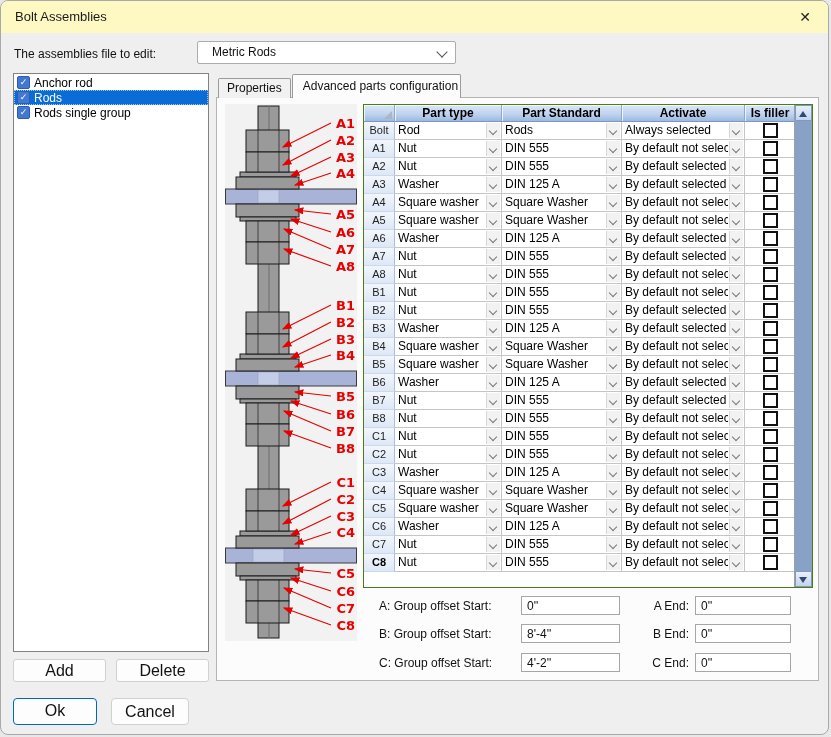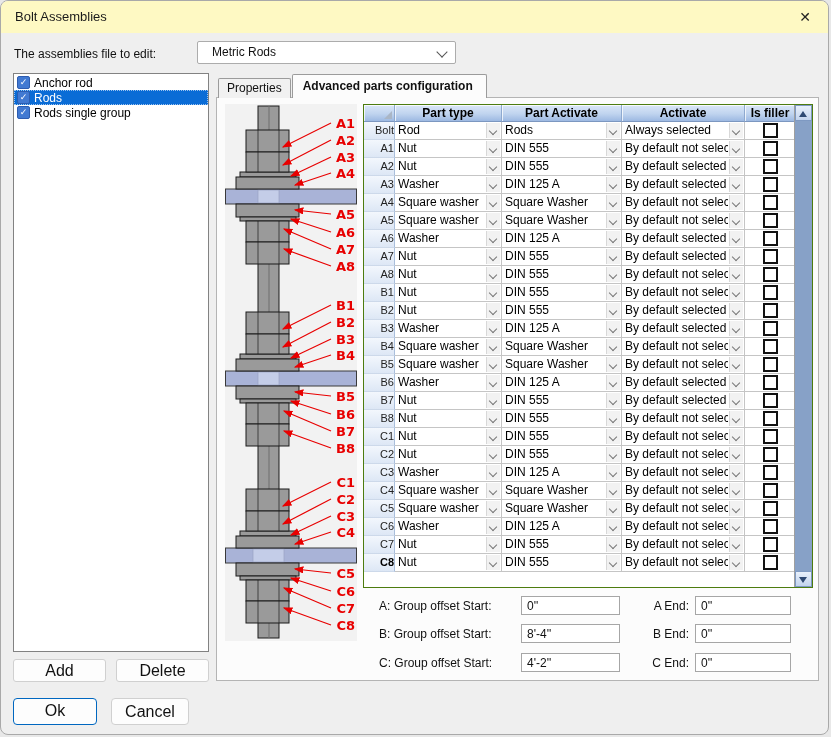--- a/index.html
+++ b/index.html
@@ -29,41 +29,41 @@
   .btn{position:absolute;background:#fdfdfd;border:1px solid #d0d0d0;border-radius:3px;
     font-size:16px;color:#111;text-align:center;box-sizing:border-box;}
   .btn-add{left:12px;top:658px;width:93px;height:23px;line-height:21px;}
   .btn-delete{left:115px;top:658px;width:93px;height:23px;line-height:21px;}
   .btn-ok{left:12px;top:697px;width:84px;height:27px;line-height:24px;border:1.5px solid #0067c0;border-radius:4px;}
   .btn-cancel{left:110px;top:697px;width:78px;height:27px;line-height:25px;border-radius:4px;}
   
   .tabstrip{position:absolute;left:217px;top:75px;height:22px;display:flex;align-items:flex-end;z-index:3;}
   .tab{font-size:12px;color:#111;background:#f1f1f1;border:1px solid #9b9b9b;border-bottom:none;
     border-radius:2px 2px 0 0;padding:2px 8px 3px 8px;margin-right:1px;}
-  .tab.active{background:#fcfcfc;padding:4px 13px 5px 10px;position:relative;z-index:4;font-weight:bold;}
+  .tab.active{background:#fcfcfc;padding:4px 2px 5px 10px;position:relative;z-index:4;}
   .tabpanel{position:absolute;left:215px;top:96px;width:603px;height:584px;background:#fcfcfc;
     border:1px solid #b4b4b4;box-sizing:border-box;z-index:1;}
   
   .diagram{position:absolute;left:224px;top:103px;width:132px;height:537px;background:#f2f2f2;z-index:2;}
   .dlab{font:bold 13px "DejaVu Sans",sans-serif;fill:#e80000;}
   
   .grid{position:absolute;left:362px;top:103px;width:450px;height:484px;background:#fff;
     border:1px solid #4d7c0f;box-sizing:border-box;z-index:2;display:flex;}
   .gridbody{width:432px;overflow:hidden;}
   .hrow,.trow{display:grid;grid-template-columns:31px 107px 120px 123px 51px;}
   .hrow{height:17px;}
   .hcell{background:linear-gradient(#dbe7f8,#c0d4ef 55%,#9db9e2);border-right:1px solid #8ea9cf;
     border-bottom:1px solid #7c97c0;box-shadow:inset 1px 1px 0 rgba(255,255,255,.75);
     font-size:12px;font-weight:bold;color:#000;text-align:center;line-height:16px;
     overflow:hidden;white-space:nowrap;position:relative;}
   .corner-tri{position:absolute;right:2px;bottom:2px;width:0;height:0;
     border-left:8px solid transparent;border-bottom:8px solid #aab6c6;}
   .trow{height:18px;}
   .rh{background:linear-gradient(#f3f7fd,#dde7f5);border-right:1px solid #aabfdc;
-    border-bottom:1px solid #cdd9ea;font-size:11px;color:#222;text-align:right;line-height:17px;}
+    border-bottom:1px solid #cdd9ea;font-size:11px;color:#222;text-align:center;line-height:17px;}
   .rh.cur{font-weight:bold;color:#000;}
   .cell{background:#fff;border-right:1px solid #c5c5c5;border-bottom:1px solid #c5c5c5;
     display:flex;align-items:stretch;overflow:hidden;}
   .ct{flex:1;font-size:12px;color:#000;line-height:17px;padding-left:3px;
     white-space:nowrap;overflow:hidden;}
   .arr{flex:0 0 13px;background:#f2f2f2;border-left:1px solid #d8d8d8;position:relative;margin:1px;}
   .arr i{position:absolute;left:3px;top:5px;width:5px;height:5px;
     border-right:1.2px solid #777;border-bottom:1.2px solid #777;transform:rotate(45deg);}
   .cell.cif{justify-content:center;align-items:center;}
   .gcb{width:11px;height:11px;background:#fff;border:2px solid #111;}
@@ -237,21 +237,21 @@
         <line x1="106" y1="521" x2="59" y2="504" stroke="#e80000" stroke-width="1.2" marker-end="url(#arr)"></line>
         <text x="130" y="525.5" text-anchor="end" class="dlab">C8</text>
       </svg>
   </div>
 
   <div class="grid">
     <div class="gridbody" id="gridbody">
         <div class="hrow">
           <div class="hcell"><span></span><span class="corner-tri"></span></div>
           <div class="hcell"><span>Part type</span></div>
-          <div class="hcell"><span>Part Activate</span></div>
+          <div class="hcell"><span>Part Standard</span></div>
           <div class="hcell"><span>Activate</span></div>
           <div class="hcell"><span>Is filler</span></div>
         </div>
         <div class="trow">
           <div class="rh">Bolt</div>
           <div class="cell">
             <span class="ct">Rod</span>
             <span class="arr">
               <i></i>
             </span>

----

▸ Task details
The word "gradient" appears in some lines of the data. Copy every one of those lines.

▸ Answer to this problem
   .hcell{background:linear-gradient(#dbe7f8,#c0d4ef 55%,#9db9e2);border-right:1px solid #8ea9cf;
   .rh{background:linear-gradient(#f3f7fd,#dde7f5);border-right:1px solid #aabfdc;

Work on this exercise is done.